Ana Márcia Diogénes é jornalista, professora e consultora. Mestre em Políticas Públicas, especialista em Responsabilidade Social e Psicologia Positiva. Foi diretora de Redação do O POVO, coordenadora do Unicef, secretária adjunta da Cultura e assessora Institucional do Cuca. É autora do livro De esfulepante a felicitante, uma questão de gentileza
Foto: Ilustração AdobeStock
Violência contra a mulher
Caros leitores, trago uma afirmação que pode parecer polêmica, mas que é, infelizmente, retrato de uma sociedade machista como a que ainda temos: se a mãe da maioria de nós tivesse decidido matar os filhos devido à traição do nosso pai, não estaríamos vivos para ler esta minha coluna de hoje. E nem eu a teria escrito.
A história do cotidiano – principalmente na era das redes sociais - registra inúmeros casos de irmãos que conheceram meios-irmãos no velório do pai, na disputa da herança, no relativamente recente teste de DNA, no rosto semelhante de um desconhecido, na descoberta tardia de assédio à empregada doméstica.
Quase nenhum espaço da história é destinado ao registro da dor silenciosa da mulher que espera o marido infiel nas madrugadas. Da companheira que é classificada como doida ou exagerada quando diz estar desconfiando de algum relacionamento na rua. De quem tem que engolir que a mancha de batom foi cumprimento da mulher de um amigo.
Este arrazoado é para trazer aqui a enorme indignação que sinto – e que toda mulher deveria sentir, assim como os homens (poucos?) que prezam pela igualdade de direitos – sobre o absurdo caso que aconteceu em Itumbiara, interior de Goiás. Um homem matou os dois filhos, cometeu suicídio em seguida, e teria deixado uma carta em que culpava a esposa de traição, tentando justiçar a tragédia que unicamente ele gerou.
Não escrevo o nome deste homem, que é para não midiatizar o morto que agiu com extrema covardia. Se havia um problema com o casal que, segundo as notícias estava separado há cinco meses, o entendimento na conversa ou na justiça deveria ser entre os dois. Dizem que ele é que a traía.

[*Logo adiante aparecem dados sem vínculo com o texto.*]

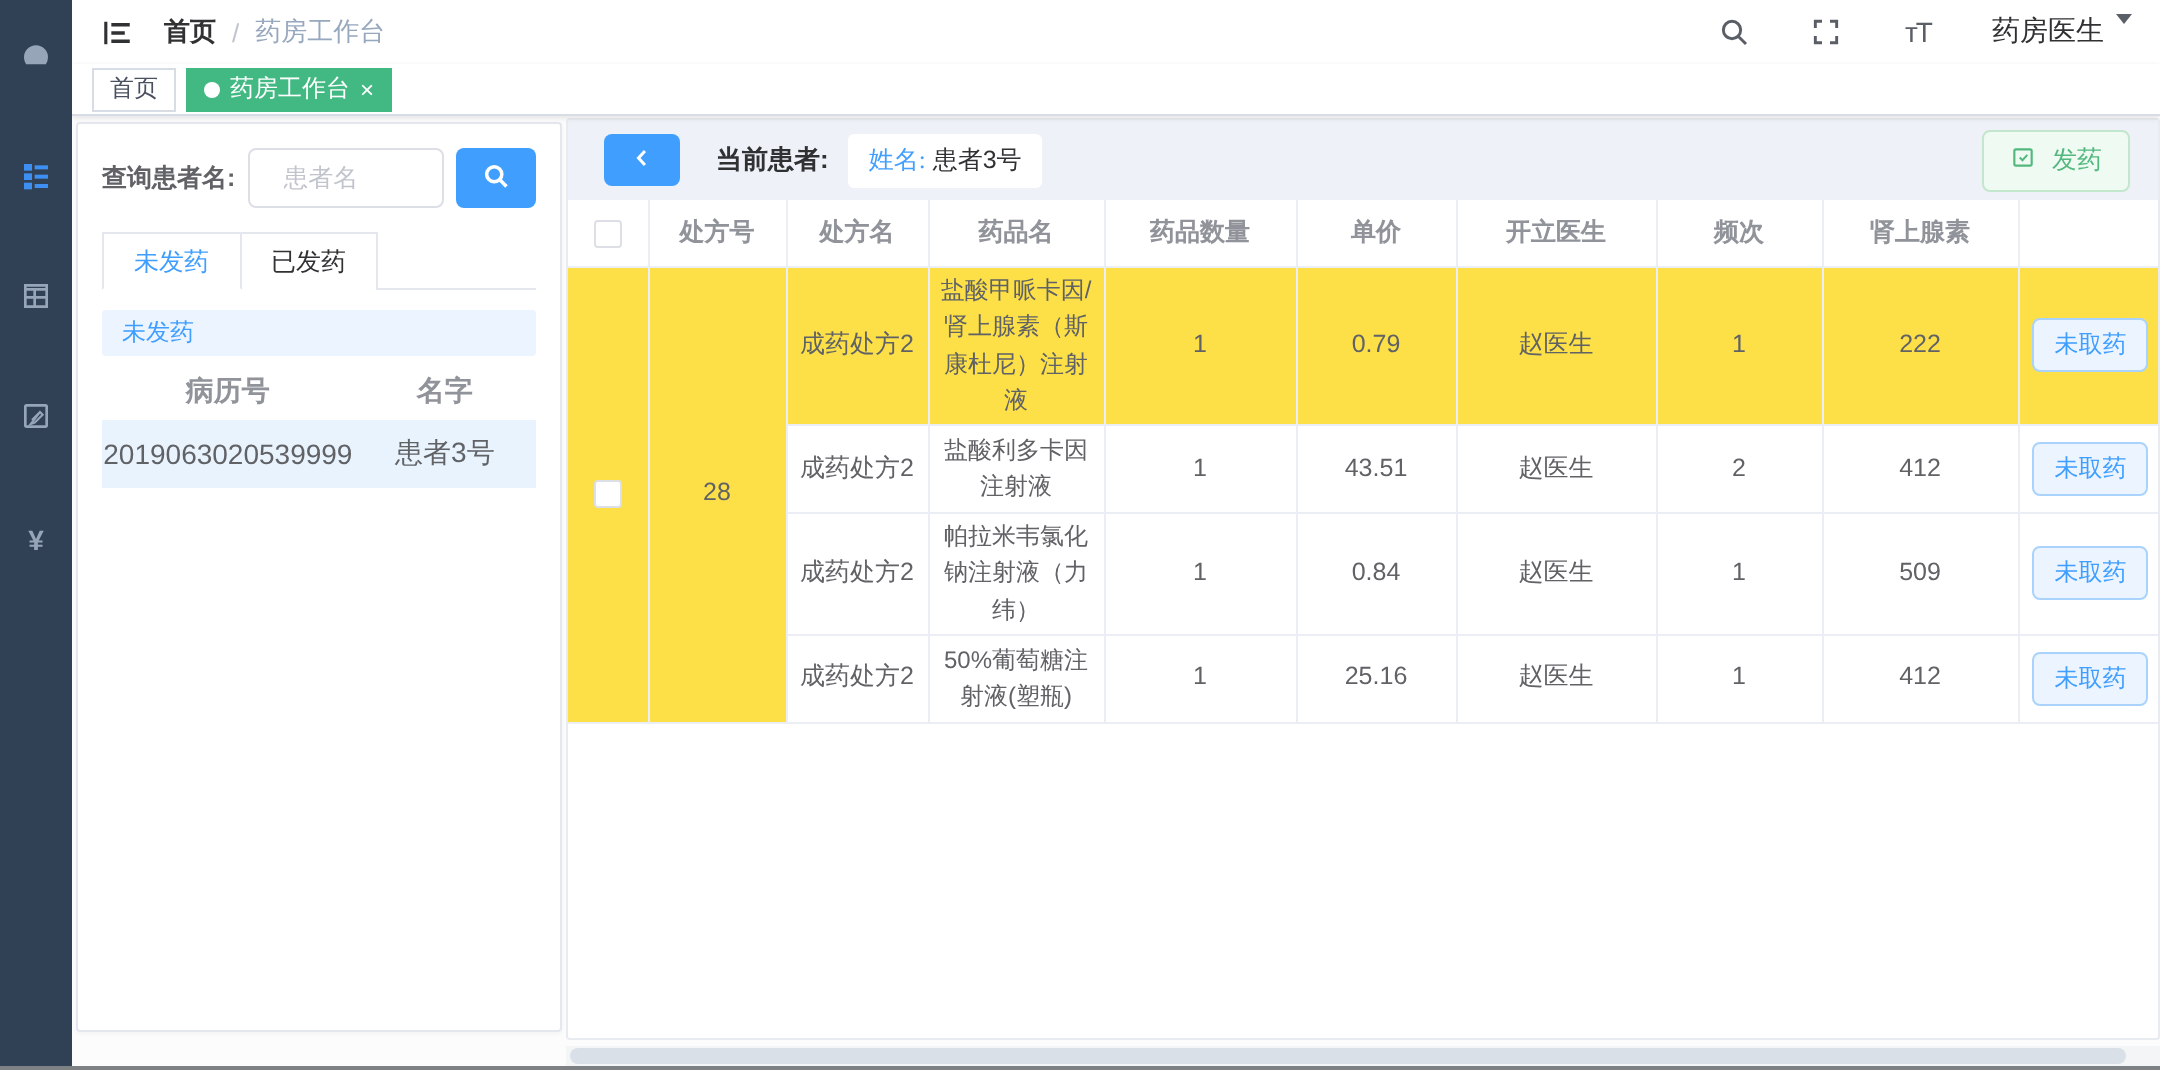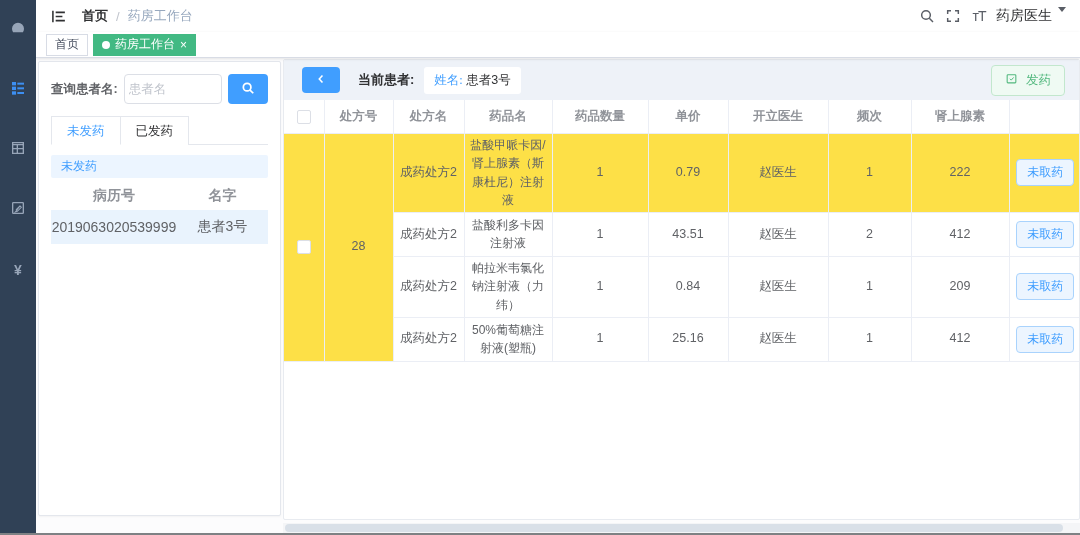--- a/index.html
+++ b/index.html
@@ -15,21 +15,21 @@
 
   
   .main { position:absolute; left:36px; top:0; width:1044px; height:535px; }
 
   .navbar { height:32px; background:#fff; display:flex; align-items:center; padding:0 14px 0 12px; }
   .hamburger { width:20px; height:20px; display:flex; align-items:center; justify-content:center; cursor:pointer; }
   .breadcrumb { margin-left:14px; font-size:13px; display:flex; align-items:center; gap:8px; }
   .bc-home { color:#303133; font-weight:bold; cursor:pointer; }
   .bc-sep { color:#c0c4cc; }
   .bc-cur { color:#97a8be; }
-  .nav-right { margin-left:auto; display:flex; align-items:center; gap:8px; }
+  .nav-right { margin-left:auto; display:flex; align-items:center; gap:28px; }
   .nav-ic { width:18px; height:18px; display:flex; align-items:center; justify-content:center; cursor:pointer; color:#5a5e66; }
   .fontsize-glyph { font-size:14px; color:#5a5e66; letter-spacing:-1px; }
   .user-wrap { display:flex; align-items:flex-start; gap:6px; cursor:pointer; }
   .user-name { font-size:14px; color:#303133; }
   .caret { width:0; height:0; border-left:4px solid transparent; border-right:4px solid transparent; border-top:5px solid #5a5e66; }
 
   .tagsbar { height:26px; background:#fff; border-bottom:1px solid #d8dce5; box-shadow:0 1px 3px rgba(0,0,0,.10);
              display:flex; align-items:center; padding-left:10px; gap:5px; position:relative; z-index:3; }
   .tag { height:22px; display:inline-flex; align-items:center; padding:0 8px; font-size:12px; border:1px solid #d8dce5;
          background:#fff; color:#495060; cursor:pointer; gap:5px; }
@@ -37,21 +37,21 @@
   .tag .dot { width:8px; height:8px; border-radius:50%; background:#fff; display:inline-block; }
   .tag .close { font-size:12px; line-height:1; }
 
   .content { position:relative; height:477px; background:#fcfcfd; }
 
   
   .left-panel { position:absolute; left:2px; top:3px; width:243px; height:455px; background:#fff;
                 border:1px solid #e4e7ed; border-radius:2px; padding:12px 12px 0 12px; box-shadow:0 1px 2px rgba(0,0,0,.04); }
   .search-row { display:flex; align-items:center; gap:6px; }
   .search-label { font-size:12.5px; color:#606266; font-weight:bold; white-space:nowrap; }
-  .search-input { flex:1; min-width:0; height:30px; border:1px solid #dcdfe6; border-radius:4px; padding:0 4px;
+  .search-input { flex:1; min-width:0; height:30px; border:1px solid #dcdfe6; border-radius:4px; padding:0 17px;
                   font-size:12.5px; color:#606266; outline:none; font-family:inherit; }
   .search-input::placeholder { color:#c0c4cc; }
   .search-btn { width:40px; height:30px; background:#409eff; border:none; border-radius:4px; cursor:pointer;
                 display:flex; align-items:center; justify-content:center; }
   .ltabs { margin-top:12px; display:flex; border-bottom:1px solid #e4e7ed; }
   .ltab { height:29px; line-height:28px; padding:0 15px; font-size:12.5px; border:1px solid #e4e7ed; border-bottom:none;
           color:#303133; cursor:pointer; background:#fff; margin-bottom:-1px; }
   .ltab + .ltab { border-left:none; }
   .ltab.active { color:#409eff; border-bottom:1px solid #fff; }
   .banner { margin-top:10px; height:23px; line-height:23px; background:#ecf5ff; color:#409eff; font-size:12px;
@@ -299,21 +299,21 @@
             <td>412</td>
             <td><button class="status-btn">未取药</button></td>
           </tr>
           <tr style="height:44px">
             <td>成药处方2</td>
             <td class="drugname">帕拉米韦氯化钠注射液（力纬）</td>
             <td>1</td>
             <td>0.84</td>
             <td>赵医生</td>
             <td>1</td>
-            <td>209</td>
+            <td>509</td>
             <td><button class="status-btn">未取药</button></td>
           </tr>
           <tr style="height:44px">
             <td>成药处方2</td>
             <td class="drugname">50%葡萄糖注射液(塑瓶)</td>
             <td>1</td>
             <td>25.16</td>
             <td>赵医生</td>
             <td>1</td>
             <td>412</td>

Independentemente de haver ou não uma traição de quem quer que seja, o que os filhos têm a ver com isso? Um pai que decide matar os próprios filhos alegando traição, não os ama o suficiente para separá-los de um conflito conjugal. E a sociedade local, que hostilizou a mãe durante o velório de um dos filhos, não entende nada de sentimentos. Quem nega a uma mãe a última despedida a um filho tem o coração mais gelado que os polos sul e norte juntos.
Precisamos urgentemente levantar uma bandeira na política pública contra a misoginia, contra o ódio e tentativa de controle de nossas almas e corpos que homens querem impor às mulheres. Partidos deveriam perder minutos no tempo eleitoral caso se posicionem contra a mulher, religiões que incentivam o rebaixamento feminino como categoria humana deveriam ser investigadas, perfis que incentivam o ódio contra as mulheres deveriam ser banidos.